Bear made from chewing gum


Poveglia Island

 Poveglia Island is a very small island that is located in Italy's Venetian Lagoon.  The island itself is rather "run of the mill".  It is covered with a smattering of foliage, as well as some run down buildings, a water tower and a bell tower that appears to be receding back into the foliage that surrounds it.  Poveglia Island is split in two by a small canal that runs straight through it.  The canal has walkways over it.  On one side, there are the deteriorating parts of the different buildings, on the other, nothing but greenery and grass.  However, there is a more interesting aspect of the island that one wouldn't suspect by looking at it, though some say, you can tell when you are there, and that is the island's supposedly sinister history.

 Poveglia Island was once inhabited by a small community.  However the island was abandoned around 1380, during the War of Chioggia.  Later, as the Bubonic Plague spread through Europe and inevitably into Venice, Poveglia Island was reportedly used as a dump for bodies and as a lazaretto.  Even worse, there are rumors that live victims of the Bubonic Plague were also brought to the island and left there.  Some of the rumors say that the live victims were burned with the dead or left in mass graves full of dead bodies.  There seems to be no official  records of this, though.  If it were true, the best fate for the live victims may very well have been fire.  Bubonic Plague is a horrible bacterial infection that affects the lymph nodes.  Without modern treatment, a painful death is nearly inevitable.  If the victims didn't die, they would surely have starved to death on the island.

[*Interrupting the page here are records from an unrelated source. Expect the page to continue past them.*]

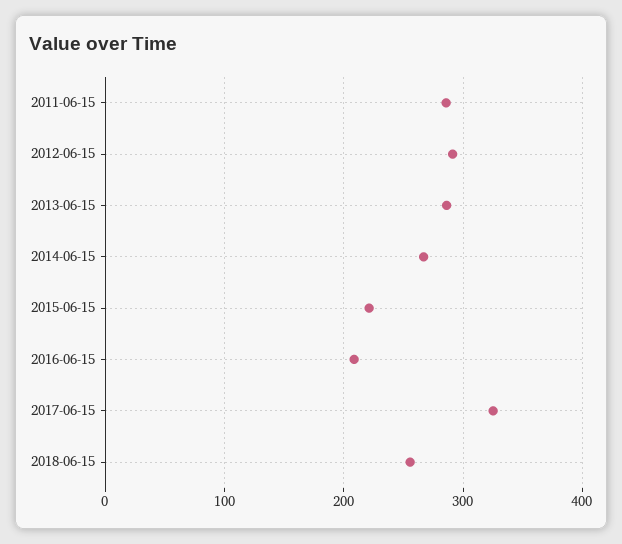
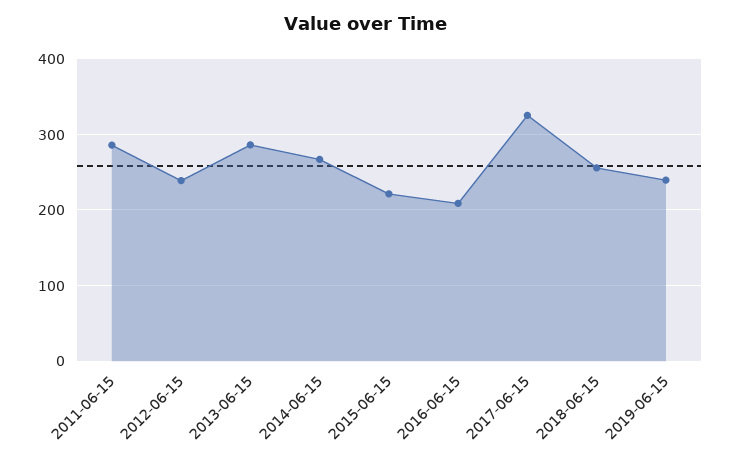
2012-06-15: 290 -> 240
2019-06-15: none -> 240

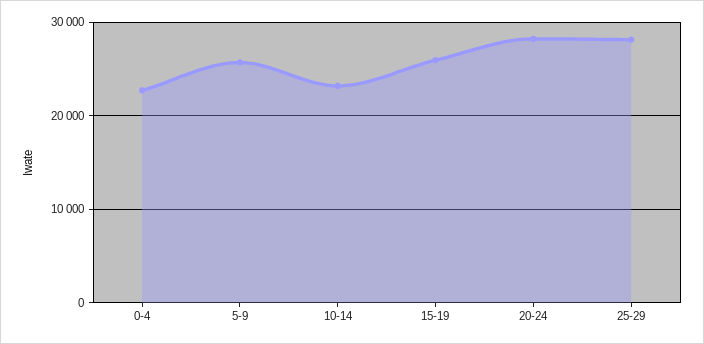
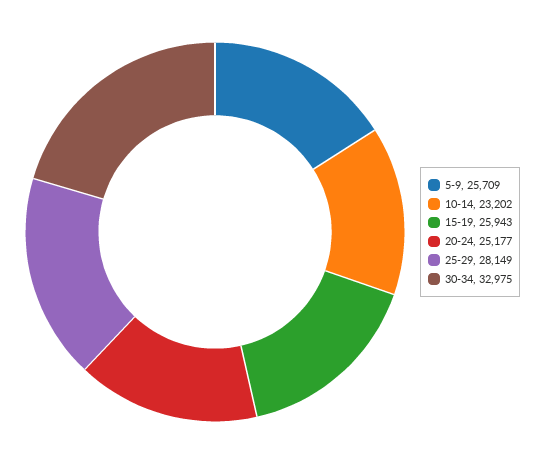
0-4: 23000 -> none
20-24: 28000 -> 25177
30-34: none -> 32975

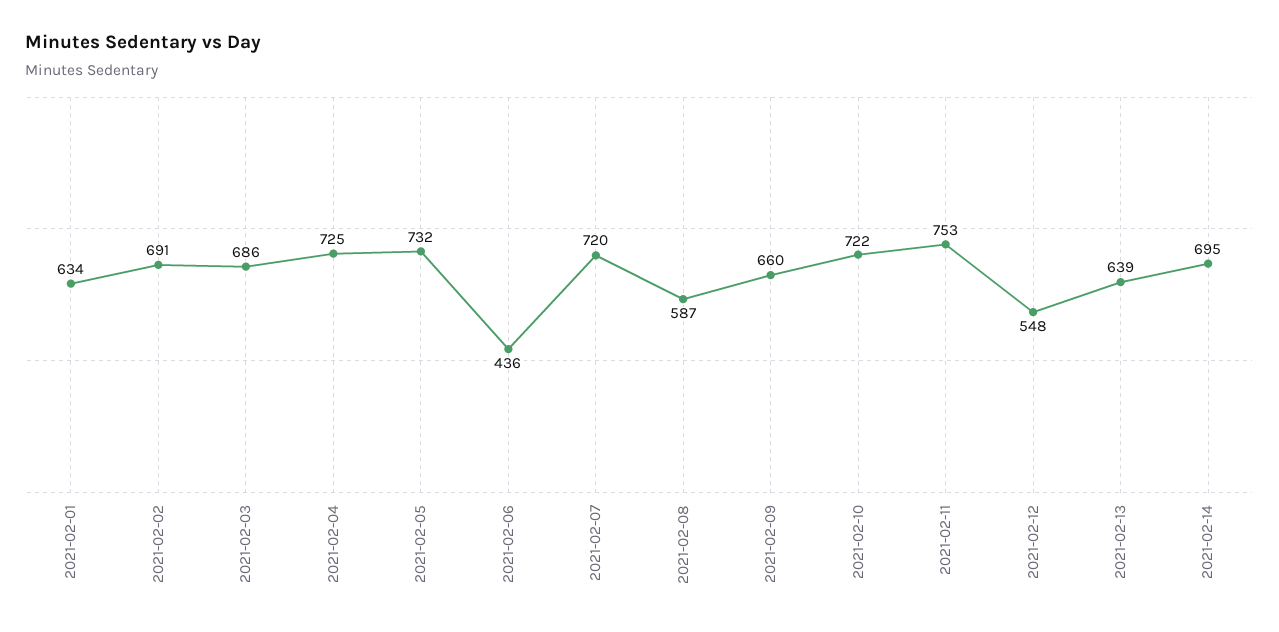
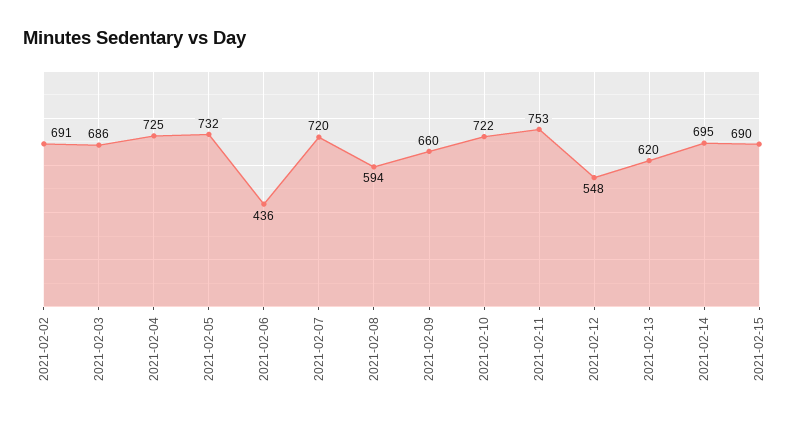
2021-02-01: 634 -> none
2021-02-08: 587 -> 594
2021-02-13: 639 -> 620
2021-02-15: none -> 690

Inside the buildings on Poveglia Island

 The next phase of Poveglia Island's history supposedly began in the early 1920's.  At this time, either a menacing insane asylum or a harmless retirement community was built there.  The story behind this supposed asylum makes the retirement community seem to be the more likely of the two.  Lovers of the paranormal claim that evil experiments were conducted on patients of the asylum by a crazed doctor.  The patients were also supposedly haunted by the plague victims who were buried on Poveglia Island.  The doctor himself reportedly fell victim to these haunting's and threw himself out of the island's bell tower.  The legend goes on to say that his suicide was witnessed  by an asylum worker, who said that the doctor survived the fall and was then suffocated by a mysterious mist.  The asylum or retirement community on Poveglia Island was closed sometime in the 1960's.

Poveglia Island buildings

 Whether you believe any of the stories surrounding Poveglia Island or not, there is certainly something mysterious about the place.  Many people have claimed to sense a presence or worse, while they were visiting the island.  Today, it is owned by the government and closed to the public.  It is currently being used for vineyards.  Whether or not the grapes that are grown there are fertilized by the bodies of the more than 150,000 people who have reportedly died there is a matter of speculation.  Nonetheless, you may want to check the label of your next bottle of wine that comes from this Italian region.